Прошу прощения, что приходится говорить обо мне самом, но утверждаю, что я – одна из жертв тоталитаризма нового типа, или фашизма, если вам нравится больше это слово, – но учтите, что это именно меня обвиняют в том, что я фашист: я был подвергнут остракизму и сто двадцать писателей подписали письмо, в котором говорится, что я фашист.
Да, теперь я думаю, что должен найти в себе силы и встать. Встать и сказать обо всем, что вижу очень ясно, о том, что является реальным порабощением, – сказать, даже если ясность моего суждения будет квалифицирована как фашизм.
Весьма очевидный симптом деградации общества – это разрушение языка, столь заметное сегодня во французской речи. Разрушение языка, создание новояза – это и есть матрица фашизма. Об этом писал еще Оруэлл.
Молодая польская еврейка сказала мне недавно, что невозможно понять Россию, если не учитывать азиатский деспотический дух и исконную готовность русских быть рабами. И если она права, то значит русские и европейцы действительно похожи, но, слушая ее, я вспоминал и грезил о русской культуре: Гоголь, Достоевский, Соловьев, Чехов, Мандельштам, Солженицын, Цветаева, Мусоргский, Скрябин, Тарковский, Губайдулина, Денисов, Шнитке и так далее.
Демократия теряется, растворяется в трюках, приготовленных для толпы. Мы живем с тенями фактов, в иллюзиях, отнюдь не в реальности. Отчаяние – вот нужное слово.

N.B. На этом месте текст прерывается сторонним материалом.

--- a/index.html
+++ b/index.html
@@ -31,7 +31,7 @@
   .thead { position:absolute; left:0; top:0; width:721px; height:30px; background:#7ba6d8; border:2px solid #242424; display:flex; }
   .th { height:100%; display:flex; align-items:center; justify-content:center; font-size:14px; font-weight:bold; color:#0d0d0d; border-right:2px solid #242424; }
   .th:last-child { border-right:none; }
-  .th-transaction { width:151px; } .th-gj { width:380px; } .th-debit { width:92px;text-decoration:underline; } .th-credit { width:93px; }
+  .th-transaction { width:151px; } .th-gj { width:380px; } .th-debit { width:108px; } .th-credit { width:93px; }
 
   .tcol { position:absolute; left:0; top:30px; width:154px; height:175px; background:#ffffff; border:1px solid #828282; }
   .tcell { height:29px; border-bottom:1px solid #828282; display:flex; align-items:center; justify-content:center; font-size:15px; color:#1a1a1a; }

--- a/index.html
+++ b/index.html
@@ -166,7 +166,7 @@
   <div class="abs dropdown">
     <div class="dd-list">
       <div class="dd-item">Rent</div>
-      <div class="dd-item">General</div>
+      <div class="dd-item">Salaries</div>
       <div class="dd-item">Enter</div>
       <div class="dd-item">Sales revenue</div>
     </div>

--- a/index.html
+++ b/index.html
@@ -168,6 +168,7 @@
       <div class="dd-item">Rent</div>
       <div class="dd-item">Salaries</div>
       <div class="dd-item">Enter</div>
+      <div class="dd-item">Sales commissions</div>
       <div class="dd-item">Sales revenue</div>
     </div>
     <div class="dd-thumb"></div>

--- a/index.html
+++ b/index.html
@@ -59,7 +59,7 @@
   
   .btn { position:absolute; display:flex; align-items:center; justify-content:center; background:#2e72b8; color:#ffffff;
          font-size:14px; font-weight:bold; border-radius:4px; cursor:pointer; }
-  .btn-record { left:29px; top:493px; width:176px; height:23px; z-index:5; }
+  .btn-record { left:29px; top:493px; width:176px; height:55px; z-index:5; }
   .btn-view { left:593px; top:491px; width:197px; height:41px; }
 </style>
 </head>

Как верующий католик я обязан сказать, что отчаяние – это уступка дьяволу. Я католический писатель, следовательно, у меня нет права на отчаяние. Западная Европа сегодня ненавидит католицизм – но я принимаю бой.

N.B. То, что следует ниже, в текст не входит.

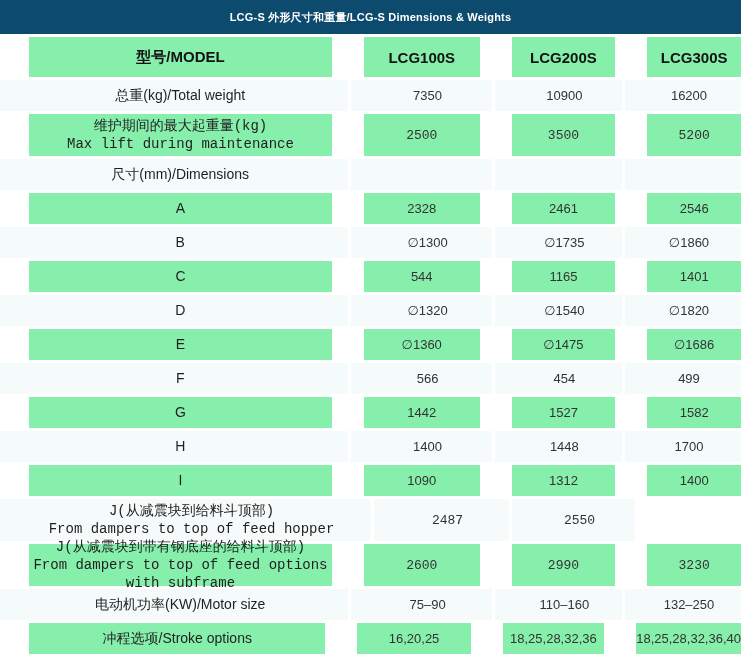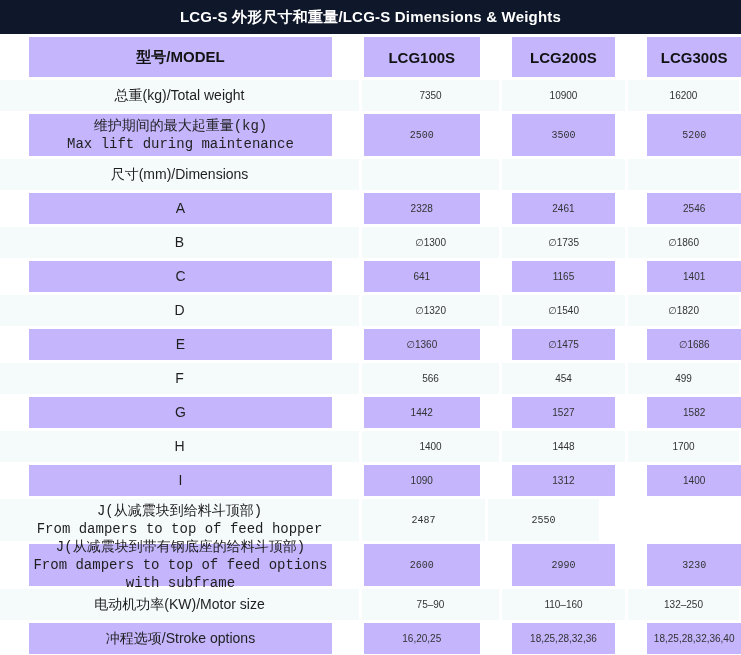--- a/index.html
+++ b/index.html
@@ -10,9 +10,9 @@
   }
   .titlebar {
     height:34px; margin-bottom:3px;
-    background:#0f172a; color:#ffffff;
+    background:#0c4a6e; color:#ffffff;
     display:flex; align-items:center; justify-content:center;
-    font-size:15px; font-weight:bold; letter-spacing:.2px;
+    font-size:11px; font-weight:bold; letter-spacing:.2px;
   }
   .row { display:flex; height:31px; margin-bottom:3px; }
   .row:last-child { margin-bottom:0;border-radius:15px; }

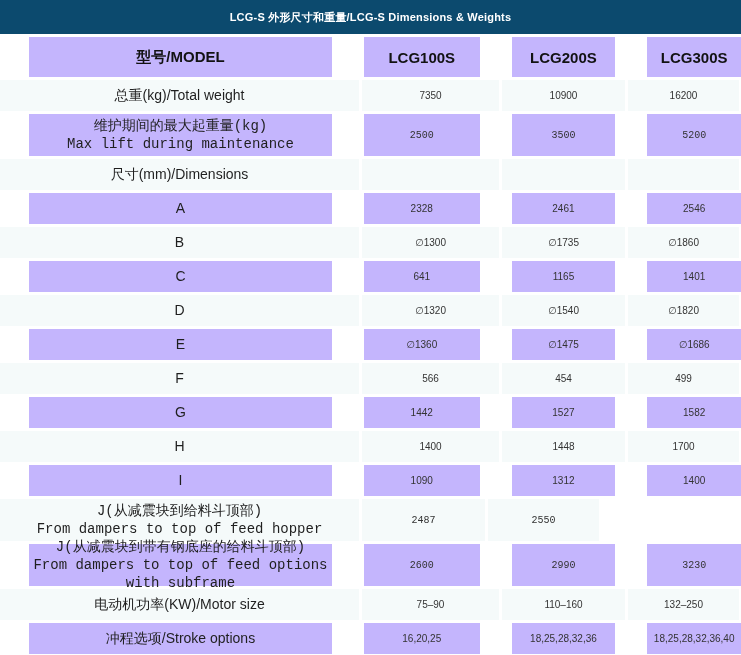--- a/index.html
+++ b/index.html
@@ -27,7 +27,7 @@
   .c2 { width:123px; margin-right:3px; }
   .c3 { width:111px; }
   .bg-w { background:#F5FAFA; }
-  .bg-b { background:#c4b5fd;margin-left:29px; }
+  .bg-b { background:#86efac;margin-left:29px; }
   .header .cell { font-weight:bold; font-size:15px; color:#121212; }
   .label { font-size:14px; color:#1f1f1f; line-height:1.3; }
   .val { font-size:10px; color:#333333; white-space:nowrap; }

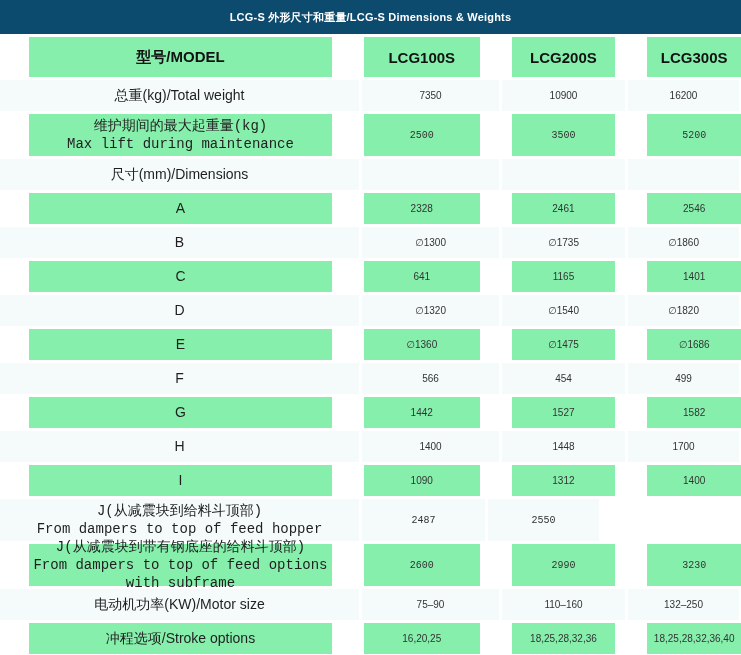--- a/index.html
+++ b/index.html
@@ -26,7 +26,7 @@
   .c1 { width:137px; margin-right:3px; }
   .c2 { width:123px; margin-right:3px; }
   .c3 { width:111px; }
-  .bg-w { background:#F5FAFA; }
+  .bg-w { background:#F5FAFA;padding-left:12px; }
   .bg-b { background:#86efac;margin-left:29px; }
   .header .cell { font-weight:bold; font-size:15px; color:#121212; }
   .label { font-size:14px; color:#1f1f1f; line-height:1.3; }

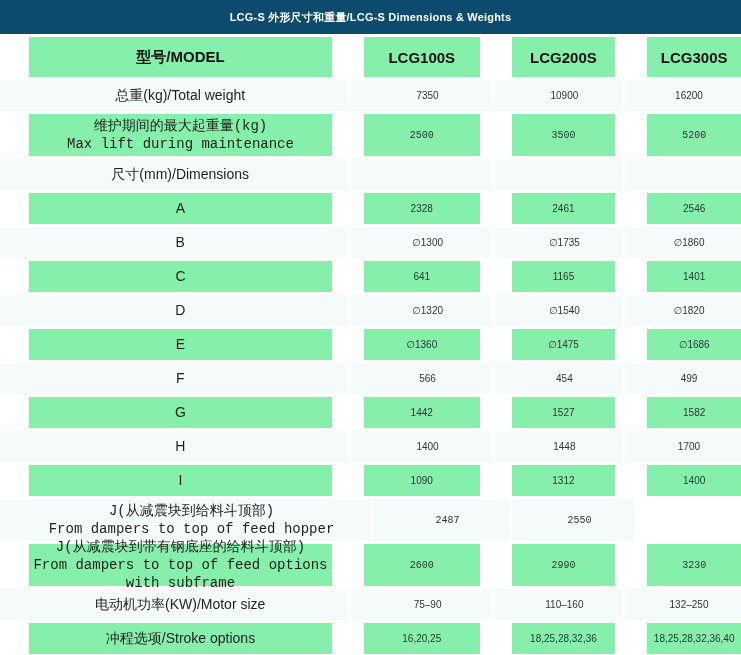--- a/index.html
+++ b/index.html
@@ -30,7 +30,7 @@
   .bg-b { background:#86efac;margin-left:29px; }
   .header .cell { font-weight:bold; font-size:15px; color:#121212; }
   .label { font-size:14px; color:#1f1f1f; line-height:1.3; }
-  .val { font-size:10px; color:#333333; white-space:nowrap; }
+  .val { font-size:13px; color:#333333; white-space:nowrap; }
   .l2 { display:block; }
 </style>
 </head>

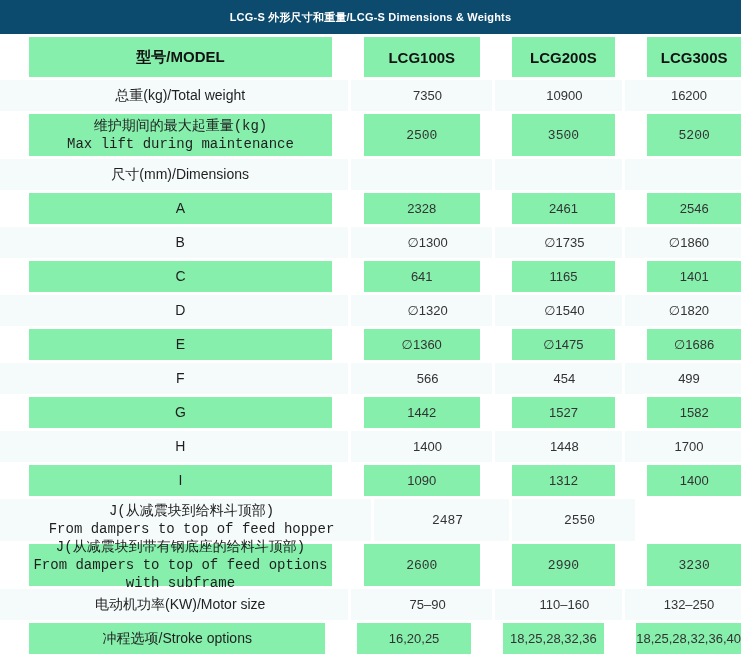--- a/index.html
+++ b/index.html
@@ -99,7 +99,7 @@
     <div class="cell c0 bg-b label">
         <span>C</span>
       </div>
-    <div class="cell c1 bg-b val">641</div>
+    <div class="cell c1 bg-b val">544</div>
     <div class="cell c2 bg-b val">1165</div>
     <div class="cell c3 bg-b val">1401</div>
   </div>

Кантор: Определение фашизма
Ришар, политика последних лет заключается в одном: в желании отсрочить приход фашизма. Социалистический проект отменили, демократический провалился, никаких препятствий для наступления фашизма не осталось. Фашизм пытались локализовать – объявляли его наступление то в Ираке, то в Ливии, то в Украине.

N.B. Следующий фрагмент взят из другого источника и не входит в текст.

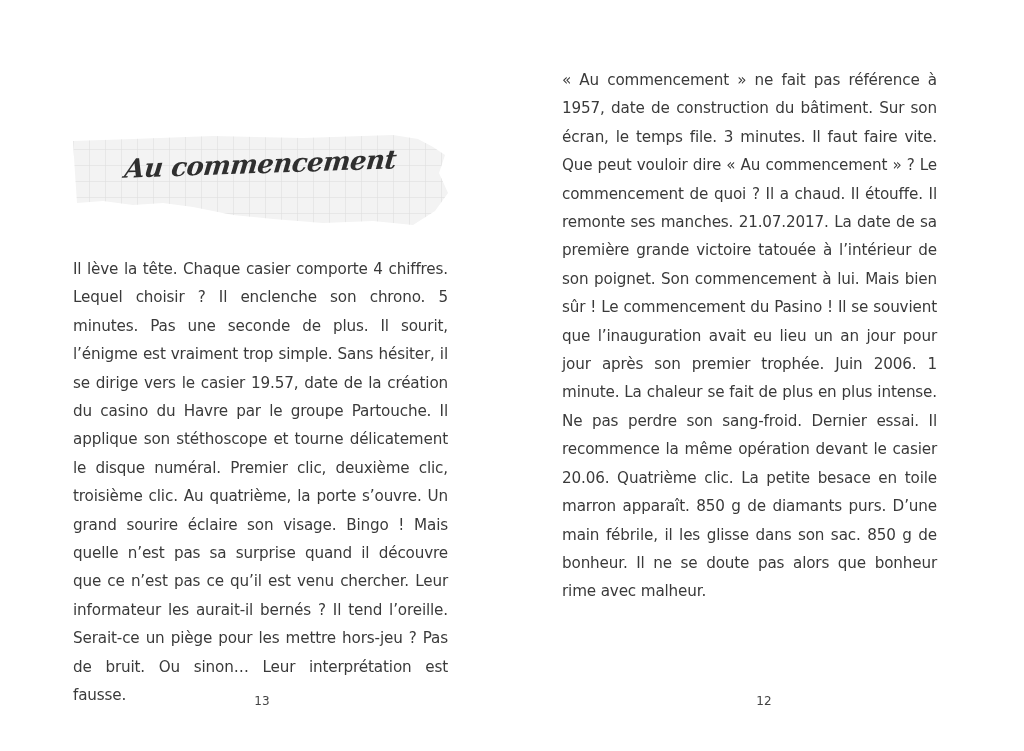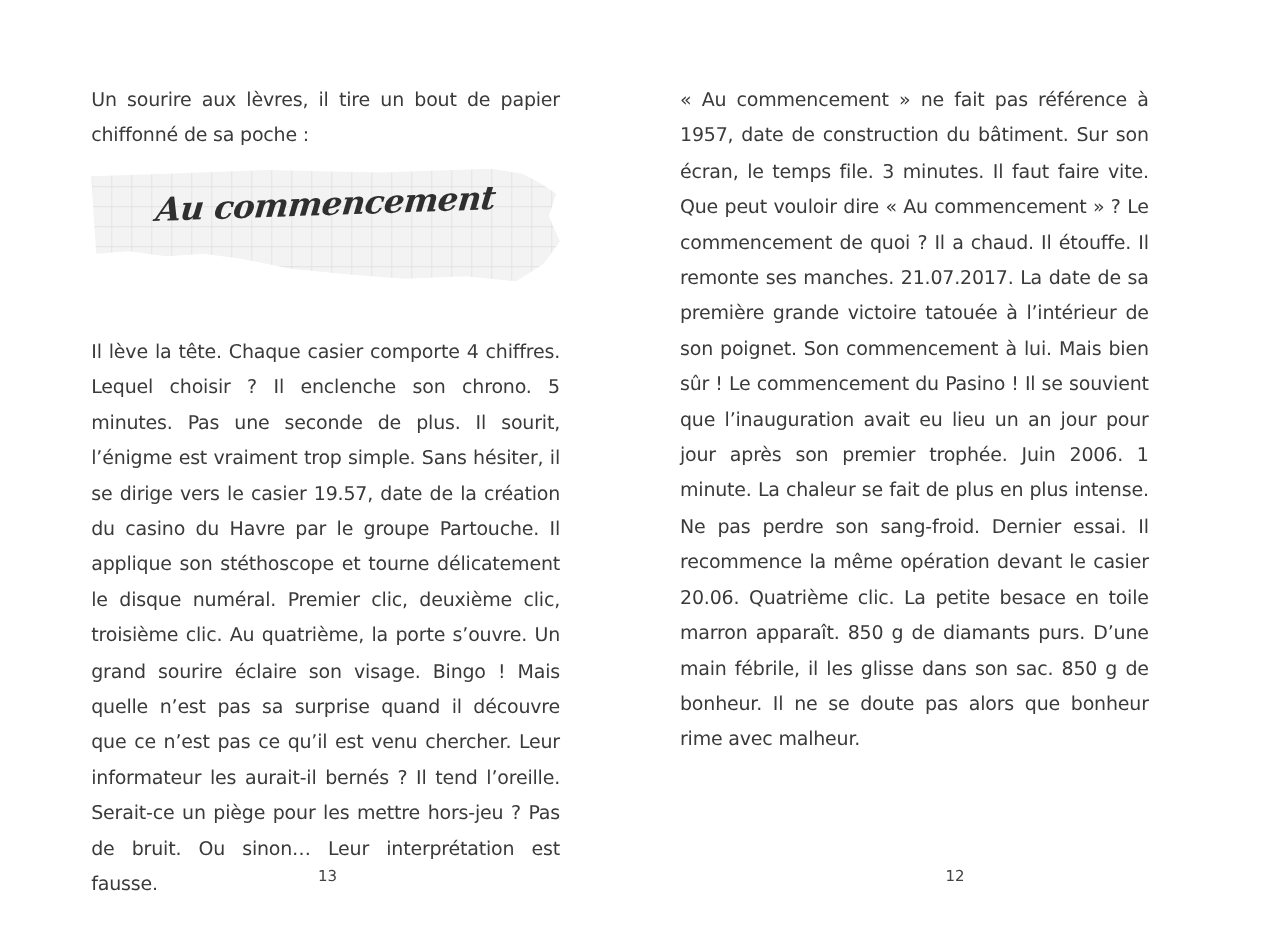--- a/index.html
+++ b/index.html
@@ -45,9 +45,6 @@
 <body>
 
 <div class="page page-left">
-  <div class="text left-intro">
-    <p>Un sourire aux lèvres, il tire un bout de papier chiffonné de sa poche :</p>
-  </div>
 
   <div class="paper">
     <svg width="375" height="96" viewBox="0 0 375 96">

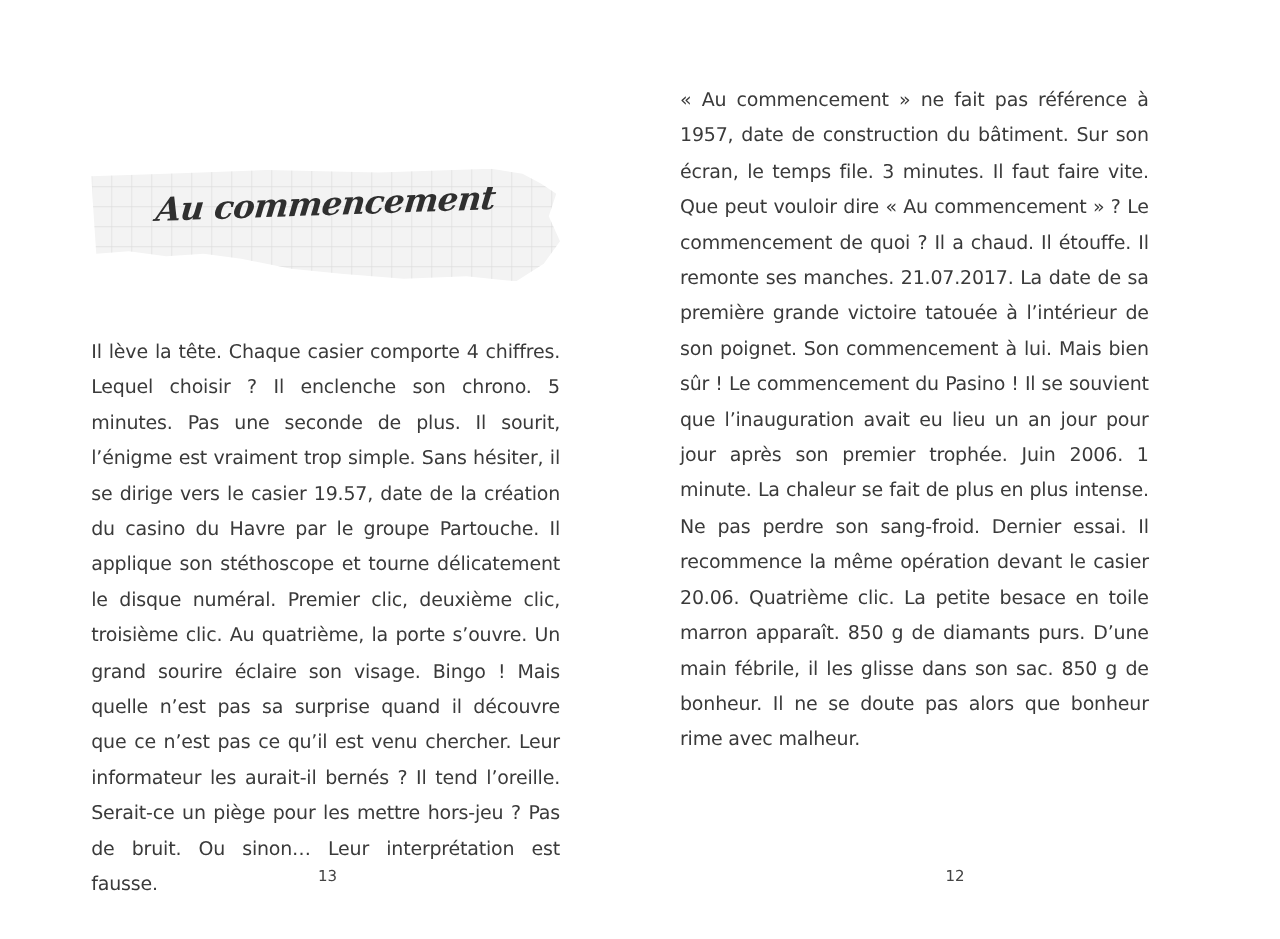--- a/index.html
+++ b/index.html
@@ -20,7 +20,7 @@
     .text p { margin: 0; }
     .left-intro { left: 73px; top: 66px; width: 375px; }
     .left-body { left: 73px; top: 255px; width: 375px; margin-top: 12px; }
-    .right-body { left: 544px; top: 66px; width: 375px; }
+    .right-body { left: 562px; top: 66px; width: 375px; }
     .paper {
       position: absolute; left: 73px; top: 133px; width: 375px; height: 96px;
     }

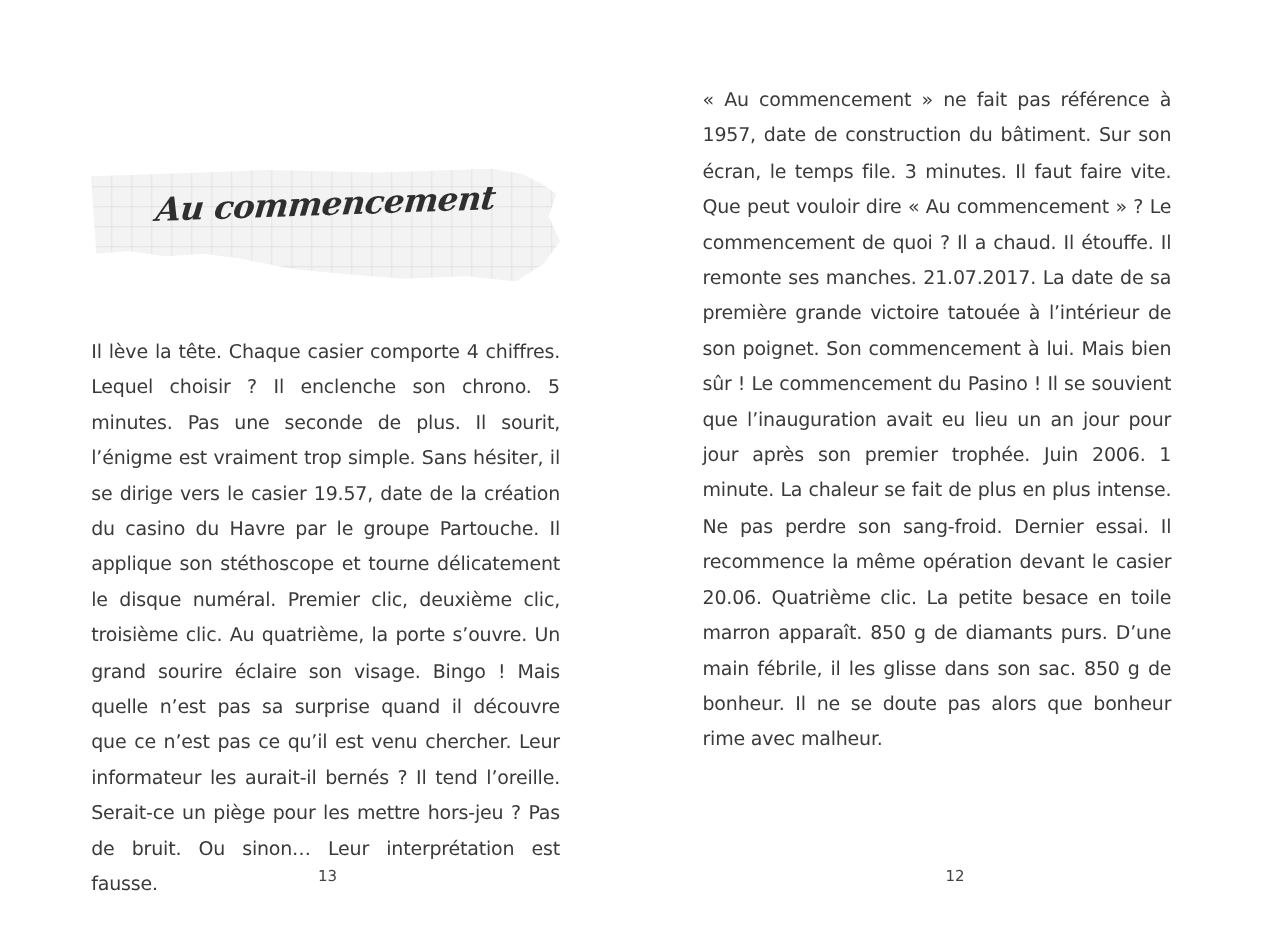--- a/index.html
+++ b/index.html
@@ -19,7 +19,7 @@
     }
     .text p { margin: 0; }
     .left-intro { left: 73px; top: 66px; width: 375px; }
-    .left-body { left: 73px; top: 255px; width: 375px; margin-top: 12px; }
+    .left-body { left: 73px; top: 255px; width: 375px; }
     .right-body { left: 562px; top: 66px; width: 375px; }
     .paper {
       position: absolute; left: 73px; top: 133px; width: 375px; height: 96px;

Дело не в том, какой из держав что именно на руку – все так или иначе делали вид, что существует точка, где появился фашизм и где с ним надо бороться.
Но фашизм наступил везде – прежде всего потому, что его не замечали: этим словом называли все что угодно, только не сам фашизм.
Сегодняшний либеральный гражданин охотится на призрак тоталитаризма (это крайне растяжимое понятие), но четко определенного зла он знать не желает. Книга Дебора «Общество спектакля» мне не показалась убедительной потому, что добавила новое определение к ситуации, и без того отягощенной избыточными словами. Никакого спектакля нет – есть реальность.